#### Your goal:
If a line in the data has the string "dependencies", please show it.

[Data records]
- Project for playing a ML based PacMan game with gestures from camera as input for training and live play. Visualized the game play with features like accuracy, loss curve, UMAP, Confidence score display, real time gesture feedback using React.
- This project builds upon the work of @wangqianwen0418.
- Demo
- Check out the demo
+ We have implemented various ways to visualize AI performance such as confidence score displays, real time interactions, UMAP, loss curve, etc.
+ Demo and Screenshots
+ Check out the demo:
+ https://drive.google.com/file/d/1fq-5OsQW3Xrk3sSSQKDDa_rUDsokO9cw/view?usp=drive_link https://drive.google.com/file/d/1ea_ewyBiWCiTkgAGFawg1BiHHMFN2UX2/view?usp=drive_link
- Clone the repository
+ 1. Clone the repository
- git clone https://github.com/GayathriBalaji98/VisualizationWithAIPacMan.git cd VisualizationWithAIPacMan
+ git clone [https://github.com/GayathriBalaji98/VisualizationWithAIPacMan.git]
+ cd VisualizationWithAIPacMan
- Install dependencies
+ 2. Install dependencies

#### Response to this exercise:
- Install dependencies
+ 2. Install dependencies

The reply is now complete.